Advantage Concepts
Search conditions that use only search words combined with the logical operators AND and OR are fully optimized (assuming an FTS index exists on the field being searched). For example, the following query is fully optimized:
SELECT * FROM apdd
where contains( definition, ‘science and (history or proof)’ )
Some search conditions require low-level searches of the data to fully resolve them. These searches return an initial optimized result set that must then be searched to determine which records fully meet the condition. The specific cases that require this post-processing step include the following:
Use of the NEAR operator. The FTS indexes do not contain location (proximity) information.
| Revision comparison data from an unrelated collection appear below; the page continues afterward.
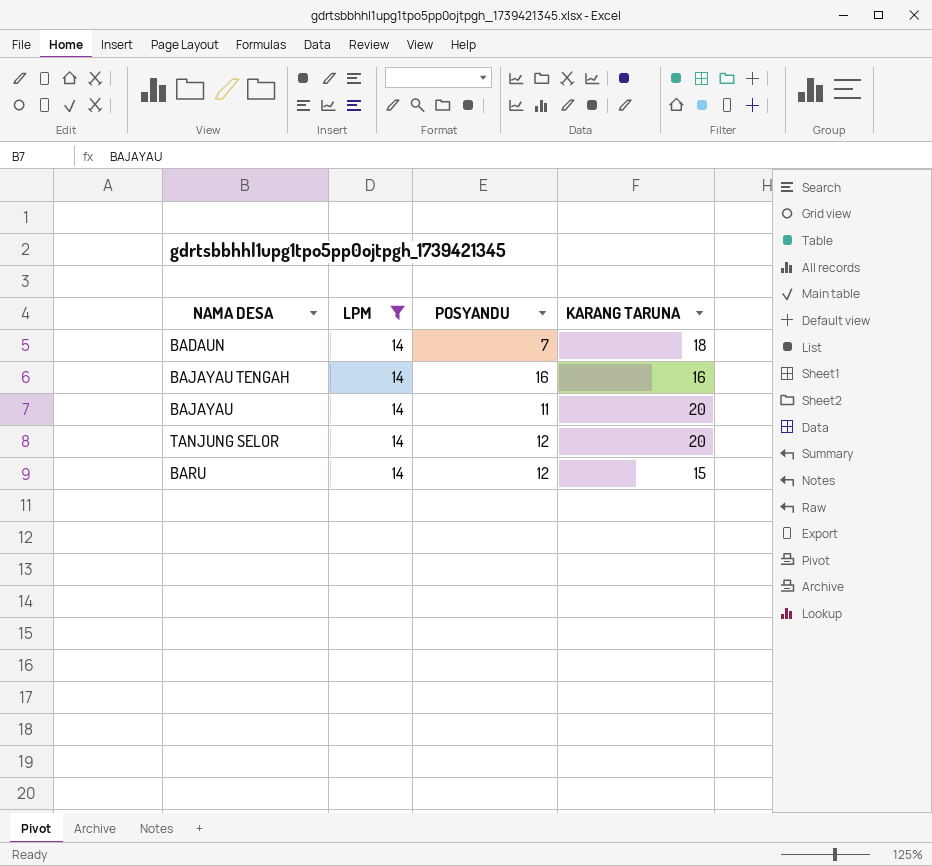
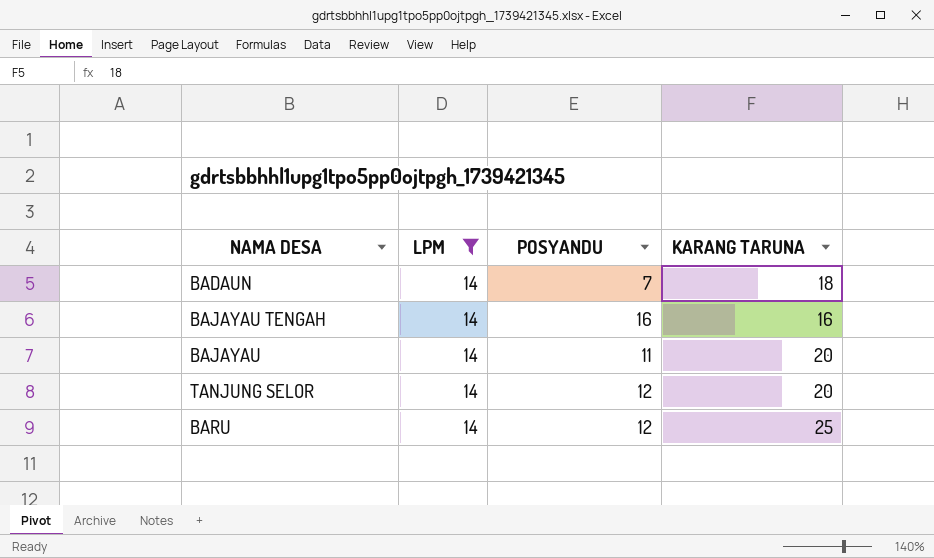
BARU | KARANG TARUNA: 15 -> 25

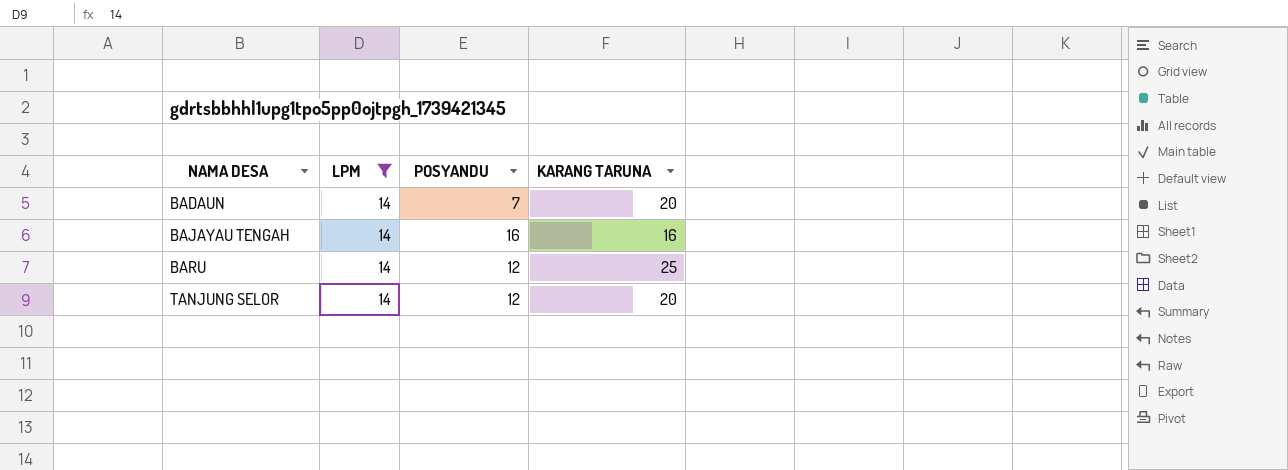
row order: none -> NAMA DESA ascending
row BAJAYAU: 14 | 11 | 20 -> none
BADAUN | KARANG TARUNA: 18 -> 20

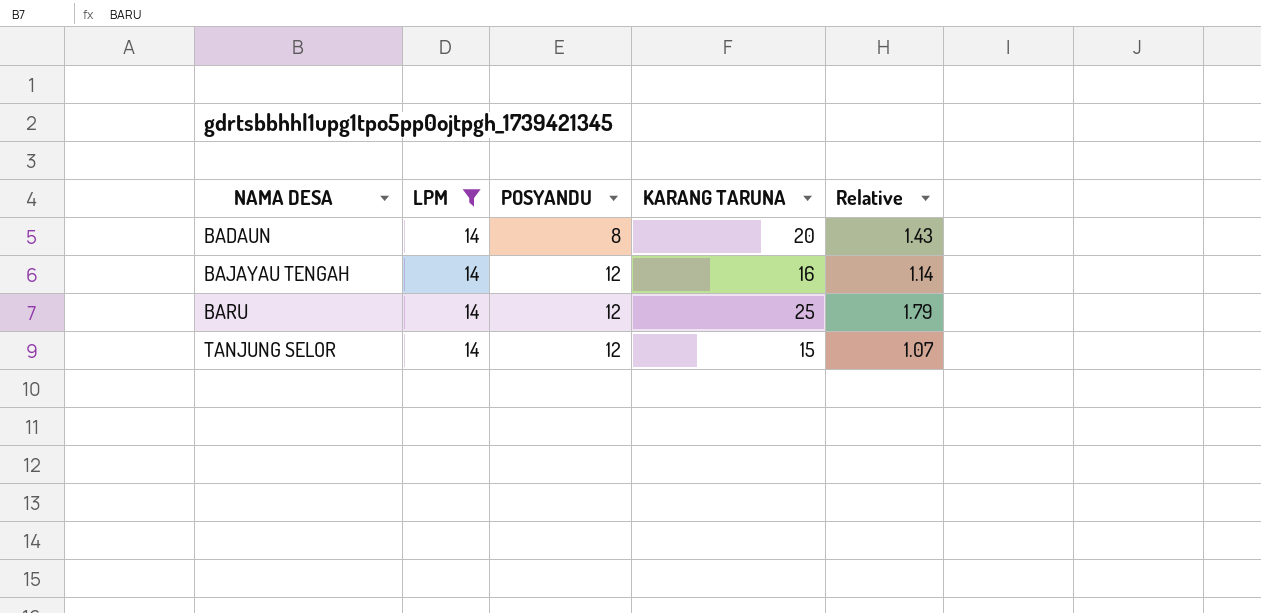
column Relative | formula: none -> [KARANG TARUNA] / [LPM]
BADAUN | POSYANDU: 7 -> 8
BAJAYAU TENGAH | POSYANDU: 16 -> 12
TANJUNG SELOR | KARANG TARUNA: 20 -> 15

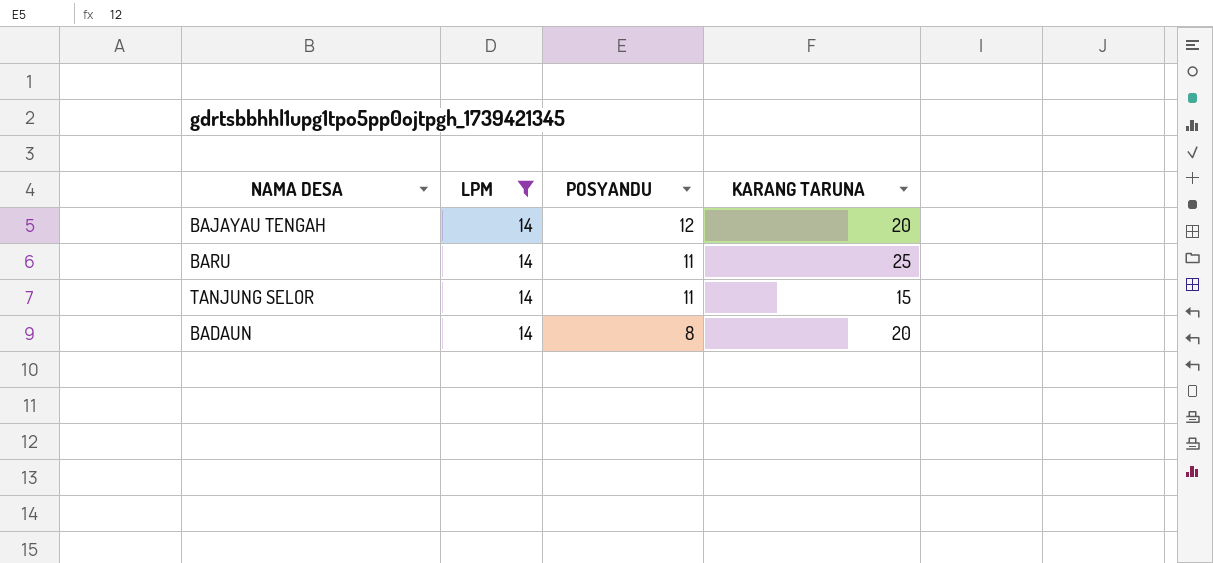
row order: NAMA DESA ascending -> POSYANDU descending
column Relative | formula: [KARANG TARUNA] / [LPM] -> none
BAJAYAU TENGAH | KARANG TARUNA: 16 -> 20
BARU | POSYANDU: 12 -> 11
TANJUNG SELOR | POSYANDU: 12 -> 11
Thus, when the NEAR operator is used, the initial optimized search can verify that the words exist, but then the post-processing step must examine the physical data to determine if the words are "near" each other.
Use of multi-word phrases. As with the NEAR operator, the initial optimized search can narrow down the result set to records that contain the words in the phrase, but the post-processing step must be performed to determine if the words actually form the given phrase in each record.
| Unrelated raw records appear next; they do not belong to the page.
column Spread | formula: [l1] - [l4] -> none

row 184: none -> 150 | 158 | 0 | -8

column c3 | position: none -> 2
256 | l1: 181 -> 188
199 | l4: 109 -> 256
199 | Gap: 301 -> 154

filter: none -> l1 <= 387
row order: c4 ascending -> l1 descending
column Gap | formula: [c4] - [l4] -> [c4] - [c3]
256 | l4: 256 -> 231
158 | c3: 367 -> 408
Searches for words that exceed the maximum word length of the FTS index. The initial optimized search can narrow the result set down to the records that contain the first portion of the search word (up to the maximum word length, which is effectively the key length of the index). If the maximum word size of the index is, for example, 10 and a search for a word of more than 10 characters is performed, then the initial search will find records that have words where the first 10 characters match. The post-processing step will eliminate the records that do not fully match.
Note that substring and post-fix searches do not require post-processing. Although they are not nearly as efficient as prefix and exact match searches, they are fully resolved in the initial result set.
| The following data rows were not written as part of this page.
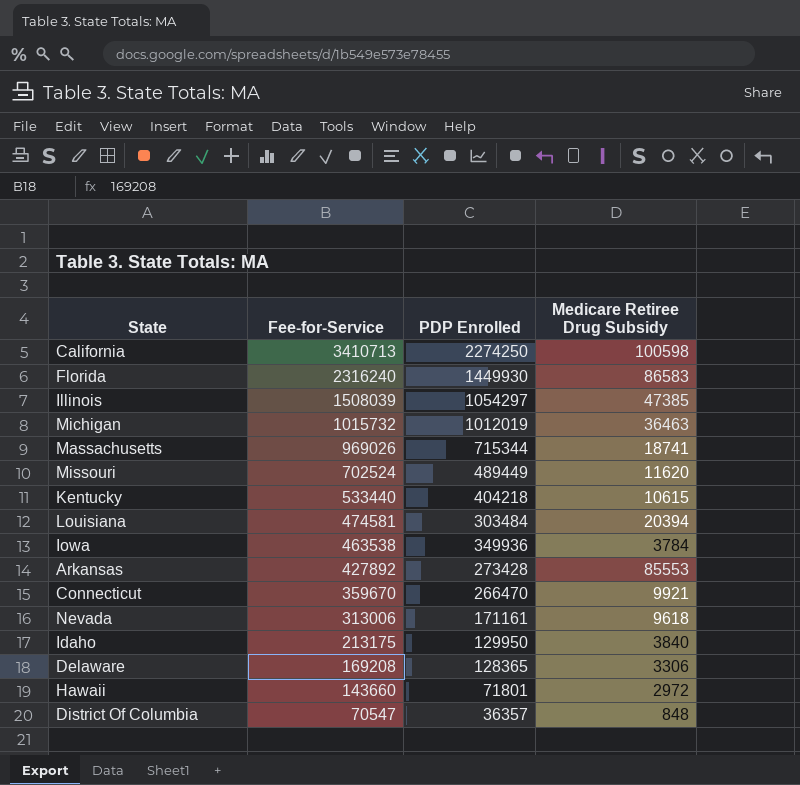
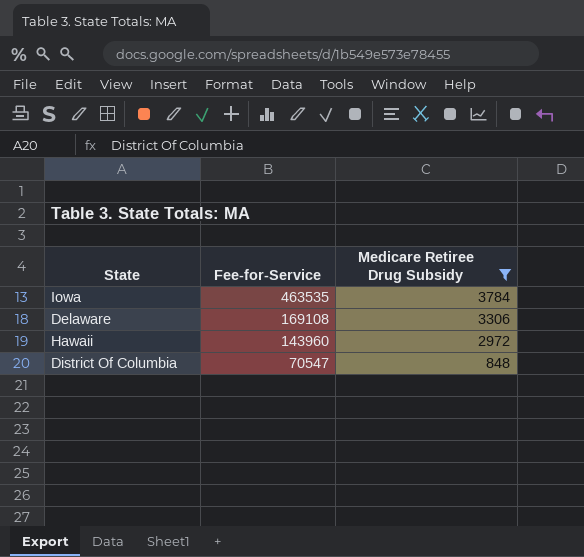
filter: none -> Medicare Retiree Drug Subsidy <= 3784
column PDP Enrolled | position: 3 -> none
Iowa | Fee-for-Service: 463538 -> 463535
Delaware | Fee-for-Service: 169208 -> 169108
Hawaii | Fee-for-Service: 143660 -> 143960

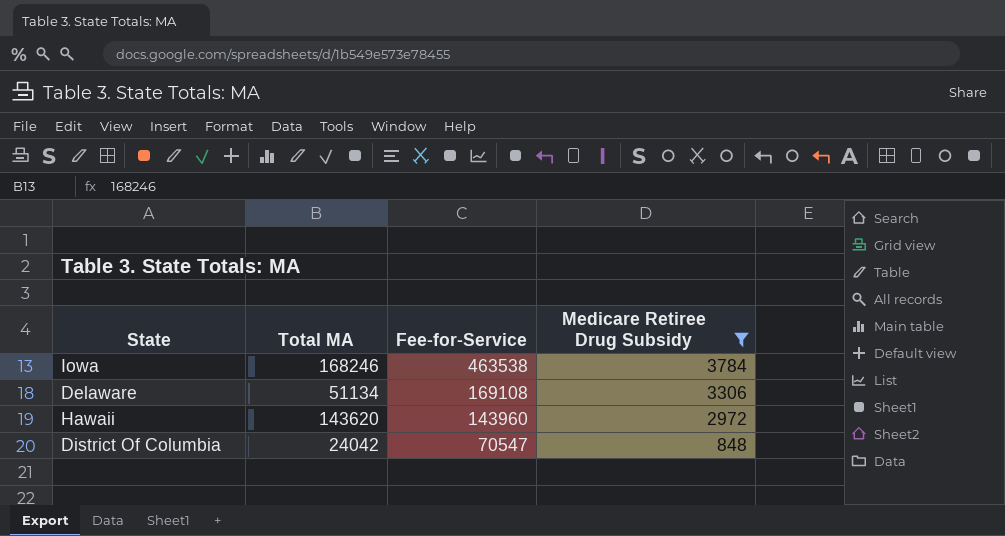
column Total MA | position: none -> 2
Iowa | Fee-for-Service: 463535 -> 463538

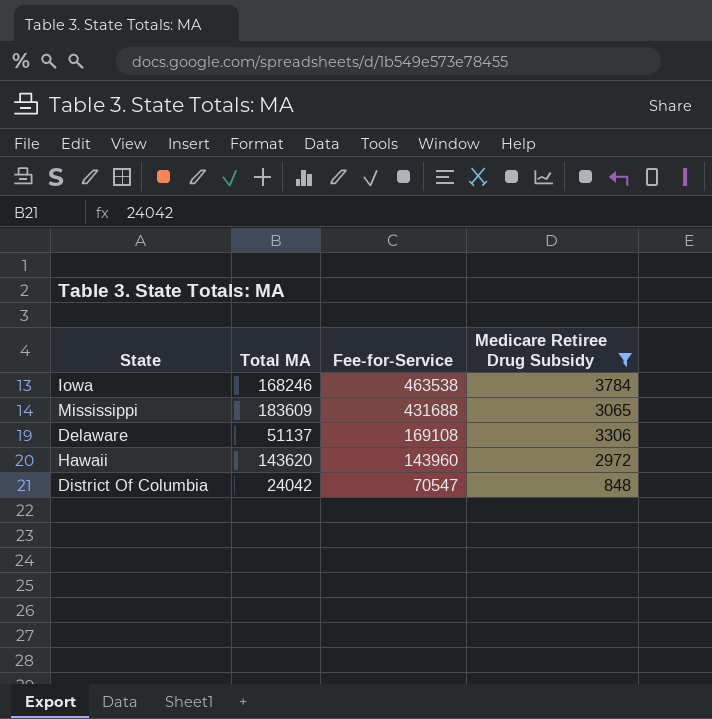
row Mississippi: none -> 183609 | 431688 | 3065
Delaware | Total MA: 51134 -> 51137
Finally, some search conditions cannot be optimized. Search conditions that use the NOT operator on a sub-condition that requires post-processing cannot be optimized. For example, the following query cannot be optimized because it uses the logical NOT operation on a partially optimized sub-condition.
SELECT * FROM apdd
where contains( definition, ‘not (species near snake)’ )
It is also possible that a CONTAINS() function must be evaluated by searching the physical data when the entire expression cannot be optimized. For details on this see Advantage Optimized Filters. In general, though, the expression logical OR operator (not the FTS OR operator) is the most common cause of this. The following statement is an example of this:
SELECT * FROM apdd
where contains( definition, 'polite recognition' )
or id = 36
If the field "id" is not indexed, then the entire expression "contains( … ) or id = 36" cannot be optimized. This means that every record in the table must be evaluated against the entire expression including the CONTAINS() evaluation, which can be expensive. If the field "id" has an index on it and the field "definition" has an FTS index, then the entire statement will be optimized.